Around 1953 — Lawrence isn't sure exactly when — the couple returned to Rochester to work at UR.

As part of her education at Yale, Lawrence was required to spend a year with newborns. As a result, UR put her in charge of premature nursery and newborn services. Back then, Lawrence said, there wasn't much you could do for premature infants except keep them warm and feed them as much as possible.

The 1950s became the age of new household products and cleaners, and UR doctors had written what was considered the bible of toxicology. So in 1954, the state requested that UR found a poison control center. It was the second such center in the country, after one in Chicago, but it was the first one to take calls from the public.

"It was an outrageous idea to think you would give medical advice to people over the phone," said Lawrence, who was picked to be its director in 1958.

"I had two services no one cared about," Lawrence said.
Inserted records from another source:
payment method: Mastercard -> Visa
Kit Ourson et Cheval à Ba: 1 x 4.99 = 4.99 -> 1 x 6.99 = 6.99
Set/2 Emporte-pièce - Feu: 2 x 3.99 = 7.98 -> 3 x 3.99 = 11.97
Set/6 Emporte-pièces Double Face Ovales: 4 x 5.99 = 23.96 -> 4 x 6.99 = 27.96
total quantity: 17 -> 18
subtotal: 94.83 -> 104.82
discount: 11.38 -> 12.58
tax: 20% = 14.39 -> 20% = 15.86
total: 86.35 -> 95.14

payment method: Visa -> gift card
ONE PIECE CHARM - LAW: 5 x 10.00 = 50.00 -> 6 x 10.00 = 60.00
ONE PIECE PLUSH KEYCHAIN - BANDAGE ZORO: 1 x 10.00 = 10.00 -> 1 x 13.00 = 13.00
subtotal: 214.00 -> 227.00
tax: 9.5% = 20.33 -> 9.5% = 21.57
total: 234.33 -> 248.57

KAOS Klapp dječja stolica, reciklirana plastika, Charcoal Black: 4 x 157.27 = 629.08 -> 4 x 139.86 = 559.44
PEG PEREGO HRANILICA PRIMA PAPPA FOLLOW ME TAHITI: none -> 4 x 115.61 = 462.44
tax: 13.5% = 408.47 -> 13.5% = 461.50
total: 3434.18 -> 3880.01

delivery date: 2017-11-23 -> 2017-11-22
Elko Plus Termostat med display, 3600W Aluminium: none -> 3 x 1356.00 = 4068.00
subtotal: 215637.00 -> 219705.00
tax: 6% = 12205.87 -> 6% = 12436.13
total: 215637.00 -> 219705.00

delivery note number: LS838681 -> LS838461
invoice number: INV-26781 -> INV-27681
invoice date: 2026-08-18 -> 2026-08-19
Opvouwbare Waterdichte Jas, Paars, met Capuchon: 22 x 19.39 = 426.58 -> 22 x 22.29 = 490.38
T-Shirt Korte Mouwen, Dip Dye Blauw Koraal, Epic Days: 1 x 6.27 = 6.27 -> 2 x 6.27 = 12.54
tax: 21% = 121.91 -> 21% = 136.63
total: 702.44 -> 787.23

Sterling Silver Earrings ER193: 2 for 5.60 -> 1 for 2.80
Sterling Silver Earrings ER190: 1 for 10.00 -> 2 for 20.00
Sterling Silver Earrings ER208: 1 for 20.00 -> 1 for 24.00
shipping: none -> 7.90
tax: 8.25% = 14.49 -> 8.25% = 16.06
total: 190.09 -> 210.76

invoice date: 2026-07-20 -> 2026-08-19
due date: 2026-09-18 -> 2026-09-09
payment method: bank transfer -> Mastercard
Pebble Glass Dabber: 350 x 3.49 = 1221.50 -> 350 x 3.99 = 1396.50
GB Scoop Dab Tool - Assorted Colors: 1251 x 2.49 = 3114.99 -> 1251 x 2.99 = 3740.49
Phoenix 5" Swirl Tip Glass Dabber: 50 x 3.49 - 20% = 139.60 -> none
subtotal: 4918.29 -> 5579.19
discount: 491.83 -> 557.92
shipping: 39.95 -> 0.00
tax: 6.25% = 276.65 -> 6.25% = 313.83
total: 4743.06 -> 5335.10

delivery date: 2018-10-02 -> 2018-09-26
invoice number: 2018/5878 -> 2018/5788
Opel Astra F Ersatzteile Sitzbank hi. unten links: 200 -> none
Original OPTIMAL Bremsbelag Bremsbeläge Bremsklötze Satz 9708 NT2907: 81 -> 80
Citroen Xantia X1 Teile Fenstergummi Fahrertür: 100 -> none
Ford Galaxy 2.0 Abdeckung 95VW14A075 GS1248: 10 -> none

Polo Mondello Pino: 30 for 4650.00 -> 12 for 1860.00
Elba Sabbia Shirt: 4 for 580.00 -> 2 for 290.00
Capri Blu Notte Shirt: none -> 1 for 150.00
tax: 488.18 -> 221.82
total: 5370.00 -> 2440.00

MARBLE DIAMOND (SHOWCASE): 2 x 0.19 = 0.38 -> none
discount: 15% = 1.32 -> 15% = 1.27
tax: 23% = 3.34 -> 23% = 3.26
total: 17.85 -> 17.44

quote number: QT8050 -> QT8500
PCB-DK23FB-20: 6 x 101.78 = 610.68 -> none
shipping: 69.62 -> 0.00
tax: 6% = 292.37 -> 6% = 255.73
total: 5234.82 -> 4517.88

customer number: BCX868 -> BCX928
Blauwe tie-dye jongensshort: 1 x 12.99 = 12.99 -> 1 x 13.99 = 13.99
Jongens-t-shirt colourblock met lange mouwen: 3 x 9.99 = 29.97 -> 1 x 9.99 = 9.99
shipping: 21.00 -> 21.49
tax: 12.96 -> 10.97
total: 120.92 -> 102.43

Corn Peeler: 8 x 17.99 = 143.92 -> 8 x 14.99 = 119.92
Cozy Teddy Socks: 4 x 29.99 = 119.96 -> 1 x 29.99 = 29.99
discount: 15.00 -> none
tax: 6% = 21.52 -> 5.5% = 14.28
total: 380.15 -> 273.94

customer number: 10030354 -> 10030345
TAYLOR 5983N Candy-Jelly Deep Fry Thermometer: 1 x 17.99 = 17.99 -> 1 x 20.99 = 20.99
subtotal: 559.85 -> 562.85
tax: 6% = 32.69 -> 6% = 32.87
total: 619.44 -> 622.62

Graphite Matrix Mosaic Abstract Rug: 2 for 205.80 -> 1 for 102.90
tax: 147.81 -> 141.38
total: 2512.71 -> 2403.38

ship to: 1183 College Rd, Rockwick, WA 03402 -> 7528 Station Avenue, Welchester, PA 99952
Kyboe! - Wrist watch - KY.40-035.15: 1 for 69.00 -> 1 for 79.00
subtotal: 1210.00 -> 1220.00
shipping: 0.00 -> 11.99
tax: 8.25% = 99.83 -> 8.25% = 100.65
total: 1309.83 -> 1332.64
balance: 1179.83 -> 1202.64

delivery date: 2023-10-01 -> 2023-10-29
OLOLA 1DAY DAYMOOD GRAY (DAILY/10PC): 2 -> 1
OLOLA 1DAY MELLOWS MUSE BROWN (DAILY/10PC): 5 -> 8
But that would soon change. As the space age emerged, microtechnology allowed doctors to treat tiny premature infants. And poison control centers exploded — at one time numbering more than 600, said Dr. John Benitez, current managing director of the Finger Lakes poison control center. (That number has shrunk to about 65.)

Lawrence stuck with the center, helping develop new treatments and advice for the new drugs and products that were constantly coming out.

"She's considered one of the pillars of the poison center movement," said Dr. Michael McGuigan, director of the Long Island Poison and Drug Information Center.

Through her work with keeping infants healthy, Lawrence also became a pillar among breastfeeding advocates. She wrote the book Breastfeeding: A Guide for the Medical Profession, now in its fifth edition and printed in two other languages. Lawrence's pediatrician son, Robert, helped out on the later editions. Lawrence also founded the Breastfeeding and Human Lactation Study Center at UR.

"She's got an incredible breadth of experience," Asselin said. "She's done everything from scrub kitchen floors and doing six loads of laundry a day to meeting the pope." Lawrence and other health care professionals met with Pope John Paul II in 1995 to persuade the Catholic Church to endorse breastfeeding. It did soon afterward.

Lawrence's husband retired 15 years ago. But as the sixth edition of her textbook sits on the floor of her office waiting to go out, Lawrence has no intention of retiring any time soon.

"I love what I'm doing. There are so many advancements, and things are kind of coming together on the projects I've been working on for a long time.

"If you want to help make policy and influence people, you have to stay in the academic mainstream."